Pacquiao would categorically annihilate the slightly above-average Judah (40-6-0-2, 27 KOs) without breaking a sweat and Mosley (46-6-1-1, 39 KOs) would fold versus the Filipino nearly as easily.
Conversely, Mayweather (41-0, 25 KOs) has avoided Pacquiao like anthrax because “Pretty Boy” is apparently mortified of scrapping the overwhelming congressman.
There simply is not an active prizefighter today that deserves to be mentioned alongside Pacquiao.
Likely realizing he sounded like a rambling clown pocket, Hopkins contended “Sugar” Ray Leonard would have prevailed over Pacquiao in his prime.
"I do think that a fighter like Ray Leonard would beat a guy [like Pacquiao] if they come with their game," said Hopkins.
If they had fought at the peaks of their respective careers, Leonard indeed would have defeated Pacquiao.
Leonard (36-3-1, 25 KOs), named Fighter of the Decade for the 1980s by Ring Magazine, also captured world titles at multiple weight classes.
The International Boxing Hall of Famer managed to trump fabled fighters Wilfred Benitez (53-8-1, 31 KOs), Thomas Hearns (61-5-1, 48 KOs), Roberto Duran (103-16, 70 KOs) and Marvin Hagler (62-3-2, 52 KOs) among others.
Leonard, the winner of a gold medal as a light welterweight at the 1976 Summer Olympics in Montreal, possessed blinding speed and deft agility in the ring.
Furthermore, the smiling and charismatic Leonard was a deceptively powerful puncher who could badly hurt an opponent with either one solid shot or a combination of flurries.
After years of shire excellence, Leonard began to slow and fade with age.
In February 1991, Leonard attempted to defy “father-time” and defeat the athletic “Terrible” Terry Norris for his junior middleweight title.
Predictably, “Sugar” Ray failed in his quest and he was badly battered by Norris (47-9, 31 KOs) throughout their entire 12 round contest.
Leonard, a man that Ring Magazine named in 2002 as one of the 10 best fighters of the last 80 years, announced his retirement to the crowd shortly after he was brutalized by Norris.
Sadly, the Maryland native couldn’t resist the opportunity to return to prizefighting and he unwisely fought once more versus Hector Camacho (79-5-2, 38 KOs) in March 1997.
A spent Leonard was pulverized by the feathery punches of Camacho in five pathetic rounds.
If Leonard had listened to his body, he would have retired with only one loss on his otherwise glittering resume.

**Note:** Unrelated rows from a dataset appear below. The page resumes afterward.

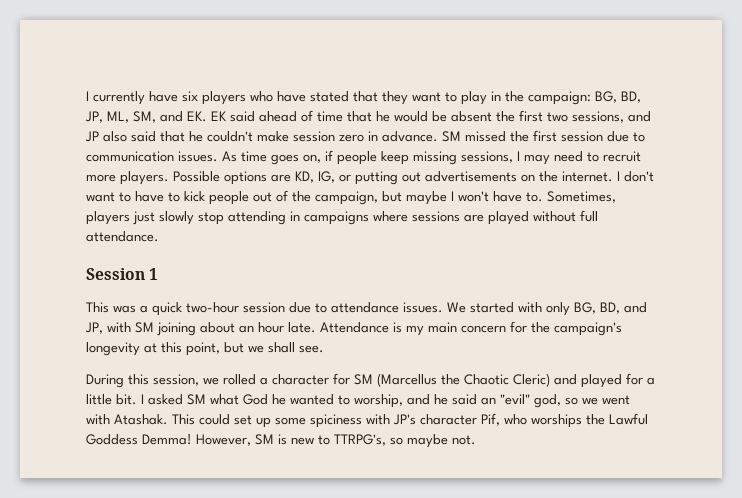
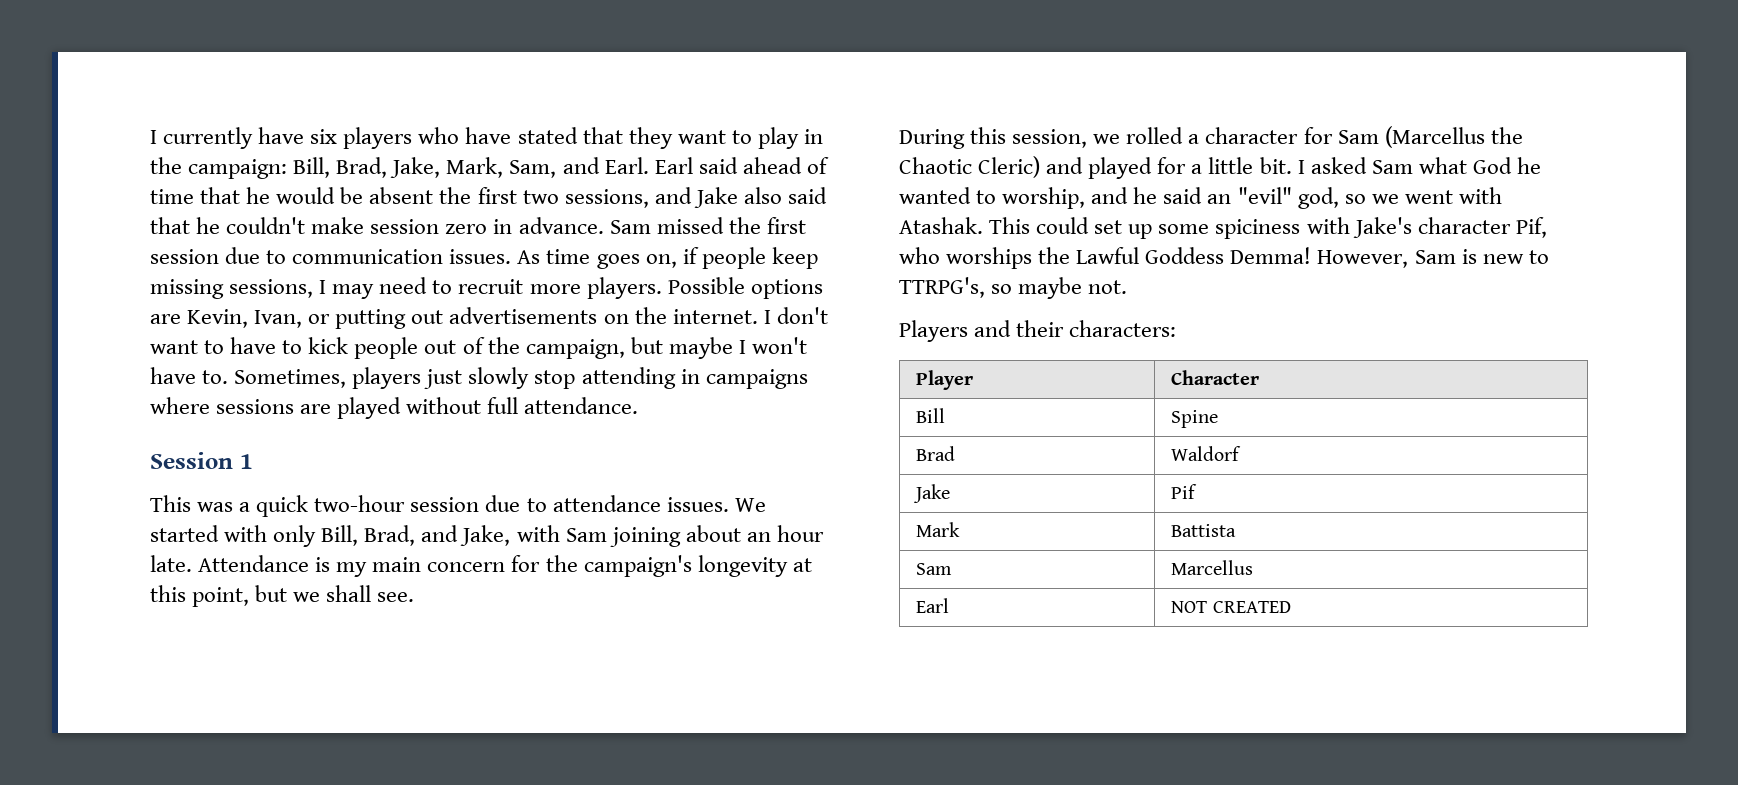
[595,91,641,103] [85,111,226,123] BG, BD, JP, ML, SM, and EK. EK -> [293,157,693,178] Bill, Brad, Jake, Mark, Sam, and Earl. Earl
[85,131,99,142] JP -> [693,187,738,208] Jake
[442,131,461,142] SM -> [609,220,651,234] Sam
[295,171,335,183] KD, IG, -> [187,309,303,328] Kevin, Ivan,
[574,302,647,314] [85,322,154,334] BG, BD, and JP, with SM -> [321,525,607,546] Bill, Brad, and Jake, with Sam
[354,374,373,385] SM -> [1337,130,1379,144] Sam
[187,394,206,405] SM -> [1371,160,1413,174] Sam
[393,414,416,425] JP's -> [1352,217,1412,238] Jake's
[255,434,274,445] SM -> [1414,250,1456,264] Sam
(476, 440) none -> [899,320,1177,342] [916,370,974,390] [1171,370,1260,385] [916,408,946,423] [1171,410,1219,428] [916,446,956,461] [1171,446,1242,461] [913,484,951,503] [1171,484,1198,499] [916,522,961,537] [1171,524,1237,537] [916,563,953,575] [1171,560,1254,575] [916,598,950,613] [1171,601,1291,613] // Players and their characters: // Player | Character // Bill | Spine // Brad | Waldorf // Jake | Pif // Mark | Battista // Sam | Marcellus // Earl | NOT CREATED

“For a lot of these guys, boxing is all they know and it’s the only way for them to make money,” said Ed LaVache, the owner of the Boston Boxing Club in Allston. “So, they keep fighting until the fight is lost in them.”

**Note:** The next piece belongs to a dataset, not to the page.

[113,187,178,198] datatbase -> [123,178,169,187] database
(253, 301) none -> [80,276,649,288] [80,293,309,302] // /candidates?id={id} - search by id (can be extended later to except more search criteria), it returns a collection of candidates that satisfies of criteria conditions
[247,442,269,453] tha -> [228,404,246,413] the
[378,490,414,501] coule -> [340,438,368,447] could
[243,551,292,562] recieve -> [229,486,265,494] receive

Pacquiao has not been conquered since he lost a unanimous decision to Erik Morales (48-6, 34 KOs) in March 2005.
Furthermore, “Pac-Man” has not suffered a knockout since he was trounced in three rounds by Medgoen Singsurat (23-2, 19 KOs) in September 1999.
Pacquiao is an aggressive and tough brawler and he would have been an extremely difficult adversary for Leonard.
Nonetheless, Leonard would have inevitably discovered a flaw in Pacquiao’s technique and he would have managed to expose the “Fighting Pride of the Philippines” as their bout progressed into the later rounds.
“I fought tall fighters, short fighters, strong fighters, slow fighters, sluggers and boxers,” said Leonard, who the International Boxing Research Organization (IBRO) rated as the second best welterweight ever in 2005. “It was either learn or get knocked off.”
Manny Pacquiao is absolutely a brilliant prizefighter for the ages.
Despite Pacquiao’s unquestioned greatness in the ring, Leonard was overall a more dynamic boxer and he would have emerged victorious had the two ever fought.
“My ambition is not to be just a good fighter,” Leonard once said. “I want to be great, something special.”
“Sugar” Ray Leonard was definitely “great, something special.”
Similarly, Pacquiao is also “great, something special.”
Pacquiao would brutalize any fighter today regardless of color and Bernard Hopkins has some set of racist pearls to suggest otherwise.
White, black or yellow, Manny Pacquiao is simply the greatest fighter of his generation.